What you need to do: Write out the data below exactly, beginning with the first line and ending once the line that has "4. To call the" is written.

Material for this exercise:
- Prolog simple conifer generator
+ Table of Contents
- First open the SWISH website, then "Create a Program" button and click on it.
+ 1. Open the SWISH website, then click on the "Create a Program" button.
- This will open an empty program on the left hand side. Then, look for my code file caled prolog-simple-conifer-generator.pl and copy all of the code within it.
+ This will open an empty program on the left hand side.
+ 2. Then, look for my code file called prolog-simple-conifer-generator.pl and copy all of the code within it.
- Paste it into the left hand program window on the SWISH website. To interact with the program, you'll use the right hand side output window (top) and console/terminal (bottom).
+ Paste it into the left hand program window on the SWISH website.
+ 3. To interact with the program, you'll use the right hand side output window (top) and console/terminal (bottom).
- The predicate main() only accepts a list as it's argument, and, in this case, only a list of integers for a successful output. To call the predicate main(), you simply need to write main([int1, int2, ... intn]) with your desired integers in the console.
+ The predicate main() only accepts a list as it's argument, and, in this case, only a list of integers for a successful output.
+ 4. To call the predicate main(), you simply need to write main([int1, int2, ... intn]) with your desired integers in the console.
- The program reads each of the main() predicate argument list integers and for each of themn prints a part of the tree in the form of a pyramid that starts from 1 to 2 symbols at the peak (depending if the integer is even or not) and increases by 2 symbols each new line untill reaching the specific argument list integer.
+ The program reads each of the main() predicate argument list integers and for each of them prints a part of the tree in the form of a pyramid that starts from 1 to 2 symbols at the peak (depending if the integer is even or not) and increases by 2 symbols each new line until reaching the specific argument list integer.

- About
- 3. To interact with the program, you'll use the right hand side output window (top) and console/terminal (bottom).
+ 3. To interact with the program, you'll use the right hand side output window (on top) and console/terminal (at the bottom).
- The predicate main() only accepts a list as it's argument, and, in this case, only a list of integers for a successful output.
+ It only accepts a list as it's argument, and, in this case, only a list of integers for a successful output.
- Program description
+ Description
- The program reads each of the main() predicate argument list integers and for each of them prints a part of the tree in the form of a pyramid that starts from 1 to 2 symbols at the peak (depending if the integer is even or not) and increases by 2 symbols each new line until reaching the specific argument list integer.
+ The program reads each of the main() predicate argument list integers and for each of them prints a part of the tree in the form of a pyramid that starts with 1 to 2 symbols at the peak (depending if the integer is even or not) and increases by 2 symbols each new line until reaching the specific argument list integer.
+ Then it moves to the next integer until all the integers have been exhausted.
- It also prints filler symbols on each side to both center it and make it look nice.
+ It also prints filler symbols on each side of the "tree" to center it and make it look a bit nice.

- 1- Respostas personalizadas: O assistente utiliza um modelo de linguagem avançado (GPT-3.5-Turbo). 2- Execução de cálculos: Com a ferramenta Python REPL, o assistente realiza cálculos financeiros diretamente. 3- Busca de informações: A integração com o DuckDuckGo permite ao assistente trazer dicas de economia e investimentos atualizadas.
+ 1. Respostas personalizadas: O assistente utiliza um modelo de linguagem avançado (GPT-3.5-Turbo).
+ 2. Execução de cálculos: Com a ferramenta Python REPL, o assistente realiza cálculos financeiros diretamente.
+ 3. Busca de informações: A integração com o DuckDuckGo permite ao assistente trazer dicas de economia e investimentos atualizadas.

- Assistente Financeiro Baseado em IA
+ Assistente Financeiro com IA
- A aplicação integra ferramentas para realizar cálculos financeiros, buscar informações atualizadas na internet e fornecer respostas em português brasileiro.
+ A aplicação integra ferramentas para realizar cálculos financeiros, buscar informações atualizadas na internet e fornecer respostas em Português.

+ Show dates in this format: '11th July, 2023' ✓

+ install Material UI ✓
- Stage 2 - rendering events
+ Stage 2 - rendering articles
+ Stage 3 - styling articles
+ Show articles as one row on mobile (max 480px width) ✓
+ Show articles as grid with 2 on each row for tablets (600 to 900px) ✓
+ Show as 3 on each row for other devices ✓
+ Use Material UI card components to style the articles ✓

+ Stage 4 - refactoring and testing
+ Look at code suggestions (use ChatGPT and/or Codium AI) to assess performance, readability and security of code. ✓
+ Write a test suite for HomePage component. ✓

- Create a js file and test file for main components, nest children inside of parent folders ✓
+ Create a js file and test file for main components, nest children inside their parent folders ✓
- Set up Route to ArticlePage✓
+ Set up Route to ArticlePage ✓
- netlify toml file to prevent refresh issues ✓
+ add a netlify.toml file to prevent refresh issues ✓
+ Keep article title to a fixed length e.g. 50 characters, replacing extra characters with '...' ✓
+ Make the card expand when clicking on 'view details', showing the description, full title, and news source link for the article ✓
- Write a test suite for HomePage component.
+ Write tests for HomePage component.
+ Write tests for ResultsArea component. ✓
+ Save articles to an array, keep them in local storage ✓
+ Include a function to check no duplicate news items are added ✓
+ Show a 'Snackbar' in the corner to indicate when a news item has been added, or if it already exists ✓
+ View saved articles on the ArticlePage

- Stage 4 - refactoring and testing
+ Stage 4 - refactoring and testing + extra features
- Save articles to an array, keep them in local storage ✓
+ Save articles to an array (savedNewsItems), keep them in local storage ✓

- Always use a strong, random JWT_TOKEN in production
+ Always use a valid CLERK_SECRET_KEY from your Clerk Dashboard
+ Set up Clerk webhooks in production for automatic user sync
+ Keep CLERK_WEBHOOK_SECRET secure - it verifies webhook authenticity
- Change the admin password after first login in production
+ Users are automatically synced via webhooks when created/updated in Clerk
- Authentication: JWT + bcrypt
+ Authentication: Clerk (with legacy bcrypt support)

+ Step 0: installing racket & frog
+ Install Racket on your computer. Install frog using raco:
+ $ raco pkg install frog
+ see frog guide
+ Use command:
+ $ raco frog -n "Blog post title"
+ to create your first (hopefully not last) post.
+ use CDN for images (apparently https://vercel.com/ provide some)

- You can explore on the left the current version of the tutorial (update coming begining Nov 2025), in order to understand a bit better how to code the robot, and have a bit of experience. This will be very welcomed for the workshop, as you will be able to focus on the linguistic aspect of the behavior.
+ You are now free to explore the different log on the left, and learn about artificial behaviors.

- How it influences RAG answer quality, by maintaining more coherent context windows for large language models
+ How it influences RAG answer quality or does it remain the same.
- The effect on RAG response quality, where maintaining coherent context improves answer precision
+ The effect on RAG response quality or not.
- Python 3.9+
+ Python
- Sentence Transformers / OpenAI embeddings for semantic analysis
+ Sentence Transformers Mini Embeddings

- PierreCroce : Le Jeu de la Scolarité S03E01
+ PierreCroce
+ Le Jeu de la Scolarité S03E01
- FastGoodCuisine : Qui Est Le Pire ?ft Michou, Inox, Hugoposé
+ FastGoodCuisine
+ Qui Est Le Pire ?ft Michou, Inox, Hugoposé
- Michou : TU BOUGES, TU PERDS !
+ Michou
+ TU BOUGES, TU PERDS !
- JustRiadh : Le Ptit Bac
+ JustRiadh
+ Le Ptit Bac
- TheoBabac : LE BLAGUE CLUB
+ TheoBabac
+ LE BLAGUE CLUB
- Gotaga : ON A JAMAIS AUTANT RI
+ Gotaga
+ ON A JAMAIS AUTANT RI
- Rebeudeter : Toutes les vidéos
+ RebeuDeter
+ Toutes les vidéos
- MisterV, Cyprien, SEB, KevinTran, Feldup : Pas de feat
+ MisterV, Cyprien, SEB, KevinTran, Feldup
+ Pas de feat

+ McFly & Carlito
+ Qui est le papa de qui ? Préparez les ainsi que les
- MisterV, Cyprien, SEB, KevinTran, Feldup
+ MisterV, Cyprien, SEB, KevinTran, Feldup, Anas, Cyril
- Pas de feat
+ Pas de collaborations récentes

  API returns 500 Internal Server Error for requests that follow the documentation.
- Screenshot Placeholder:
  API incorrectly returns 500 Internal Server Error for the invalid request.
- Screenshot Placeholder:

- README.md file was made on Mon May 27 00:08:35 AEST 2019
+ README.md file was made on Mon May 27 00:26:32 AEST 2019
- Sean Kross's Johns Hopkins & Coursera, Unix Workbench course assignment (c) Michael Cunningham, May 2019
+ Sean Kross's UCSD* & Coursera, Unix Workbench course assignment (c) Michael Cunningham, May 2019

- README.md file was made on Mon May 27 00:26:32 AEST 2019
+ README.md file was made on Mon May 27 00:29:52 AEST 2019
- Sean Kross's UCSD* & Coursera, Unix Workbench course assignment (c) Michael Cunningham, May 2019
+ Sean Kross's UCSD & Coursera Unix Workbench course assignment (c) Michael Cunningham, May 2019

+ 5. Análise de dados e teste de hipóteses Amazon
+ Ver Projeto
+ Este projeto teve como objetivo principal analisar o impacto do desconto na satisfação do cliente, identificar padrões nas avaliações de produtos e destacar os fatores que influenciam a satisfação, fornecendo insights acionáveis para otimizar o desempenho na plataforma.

Task answer:
- Prolog simple conifer generator
+ Table of Contents
- First open the SWISH website, then "Create a Program" button and click on it.
+ 1. Open the SWISH website, then click on the "Create a Program" button.
- This will open an empty program on the left hand side. Then, look for my code file caled prolog-simple-conifer-generator.pl and copy all of the code within it.
+ This will open an empty program on the left hand side.
+ 2. Then, look for my code file called prolog-simple-conifer-generator.pl and copy all of the code within it.
- Paste it into the left hand program window on the SWISH website. To interact with the program, you'll use the right hand side output window (top) and console/terminal (bottom).
+ Paste it into the left hand program window on the SWISH website.
+ 3. To interact with the program, you'll use the right hand side output window (top) and console/terminal (bottom).
- The predicate main() only accepts a list as it's argument, and, in this case, only a list of integers for a successful output. To call the predicate main(), you simply need to write main([int1, int2, ... intn]) with your desired integers in the console.
+ The predicate main() only accepts a list as it's argument, and, in this case, only a list of integers for a successful output.
+ 4. To call the predicate main(), you simply need to write main([int1, int2, ... intn]) with your desired integers in the console.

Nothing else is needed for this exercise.